Even after the examination ends, Cuvier continues to stalk Sarah like a patient predator. And while Reaux counts his profits, his "Venus" succumbs to the ravages of alcoholism, depression and the myriad European diseases to which she has no immunity.
On New Year's Day of 1816, Sarah dies at the age of 27 of pleurisy and tuberculosis. Cuvier swoops in and claims her corpse for dissection. Venturing into the realm of magic realism, Chase-Ribaud enables Sarah's spirit to speak in the afterlife. Thus, Sarah witnesses her own dismemberment at the deft hands of Cuvier and his colleagues.
The indignities continue. Under Cuvier's supervision, Sarah's corpse is stripped of skin and skeleton. Both the bones and the stuffed skin are put on display in a glass case -- a transparent cage.
Time passes. Sarah's spirit remains tied by invisible tethers to her preserved remains. The lens through which she is viewed changes. Twentieth-century campaigns for her liberation from the museum and return to her homeland gained momentum in both France and South Africa. Finally, in 2002, her remains are repatriated amid great ceremony amid crowds that venerate her.
Hottentot Venus is a sweeping saga, replete with subtle nuances and hard truths, rooted firmly in its colonial Africa and Napoleonic Europe contexts. The characters -- both good and bad, and there are some who are good, both black and white -- are fully realized. Ssehura/Saartjie/Sarah/Venus is a tragic figure, but she does not become a broken one until the end of her short life.
This book is not light reading. But in its indictment of attitudes that continue to this day, it is essential reading.

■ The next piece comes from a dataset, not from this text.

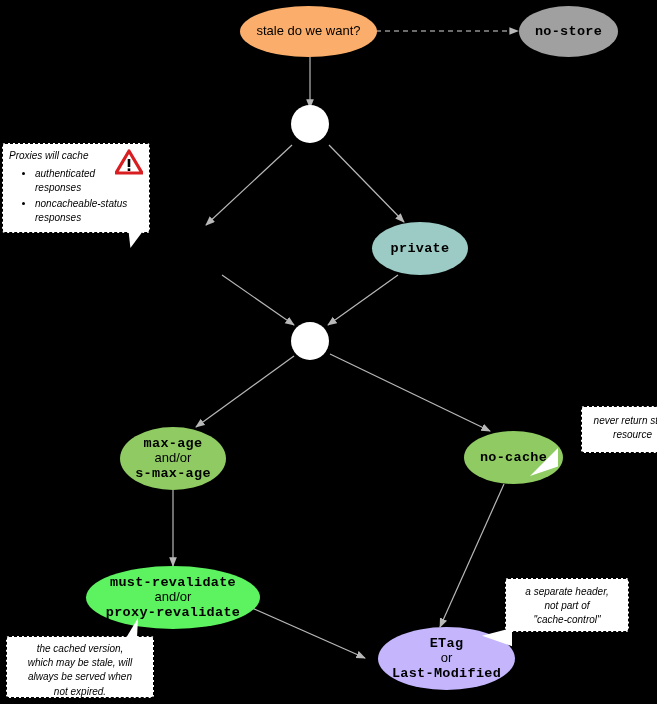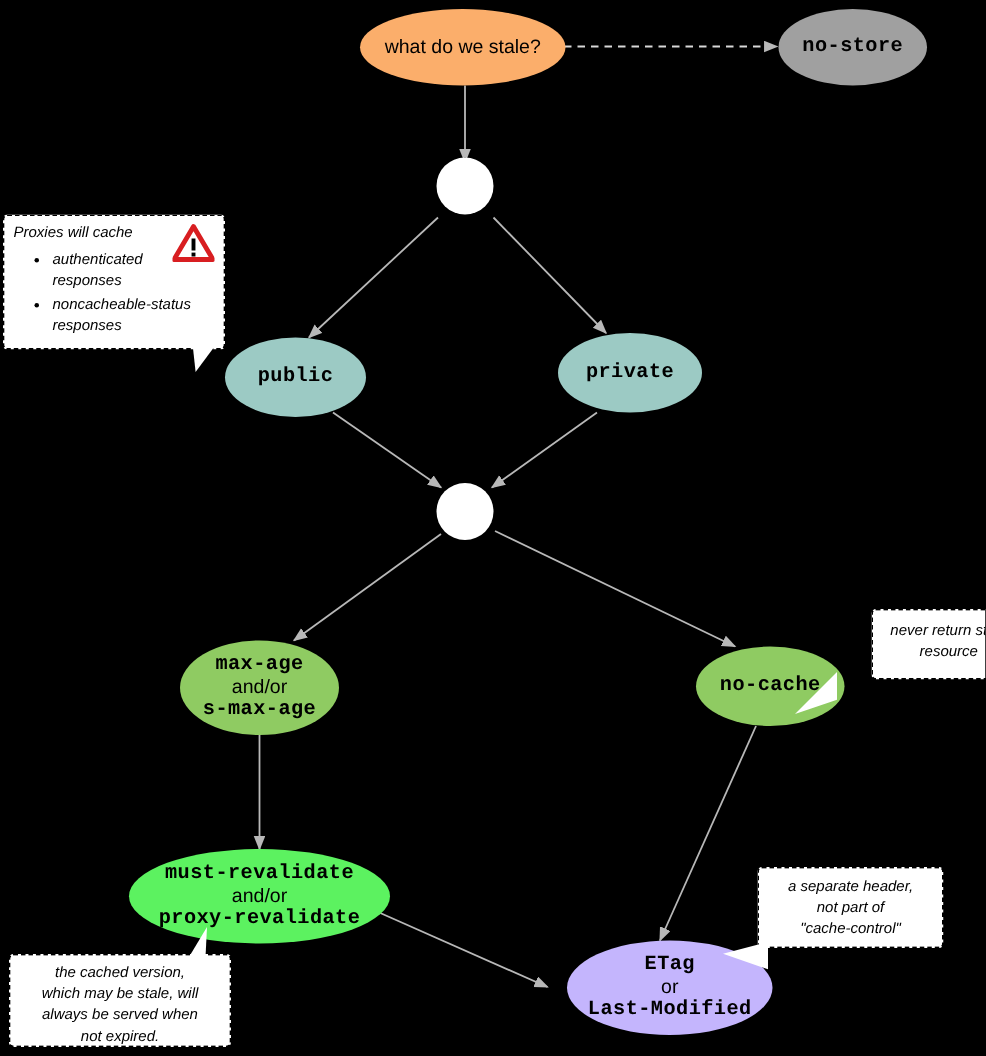"what do we stale?" span.plain { text: what do we stale -> stale do we want }
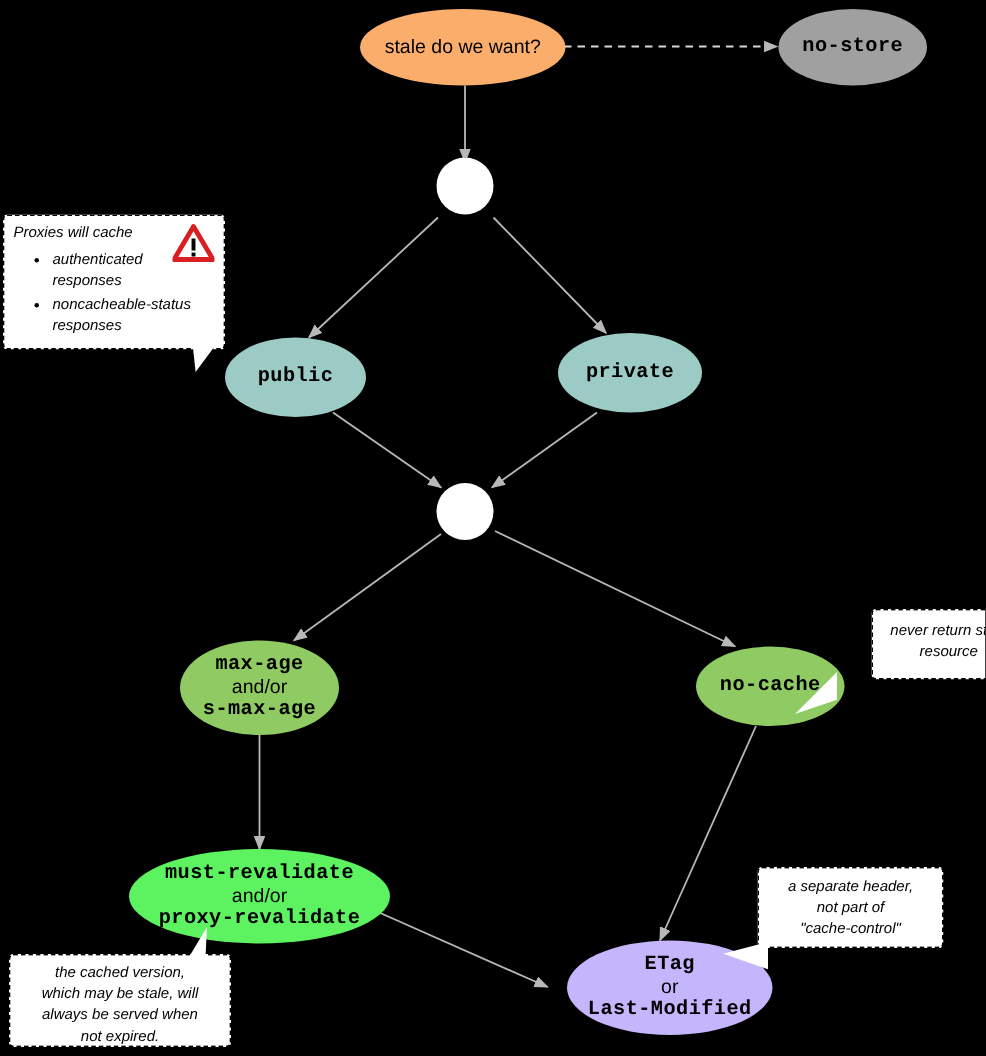"public" div.node { html: <div> <span>public</span> </div> -> none }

There are only a couple of speed bumps in the narrative. Chase-riboud mentions the term "evolution" fairly often. But that concept was only in its infancy during Sarah Baartman's time. And Charles Darwin was then only a boy. He does make an appearance toward the end of the novel.
Also, Chase-Riboud places in Africa animals that do not occur there naturally, such as wolves, coyotes, and lynx. These are just quibbles, though, well within the bounds of literary license.
One final note of irony. During the late 1800s, a certain fashion trend flourished for a while among women in Europe and North America. It involved the fitting of a wickerwork construction called a "bustle" to a woman's backside, beneath the long dresses of the day. The bustle made its wearers looks as though they had steatopygia.
Had she lived long enough, what might the Hottentot Venus have thought of that particular fashion statement?
Bet she would have laughed her ass off.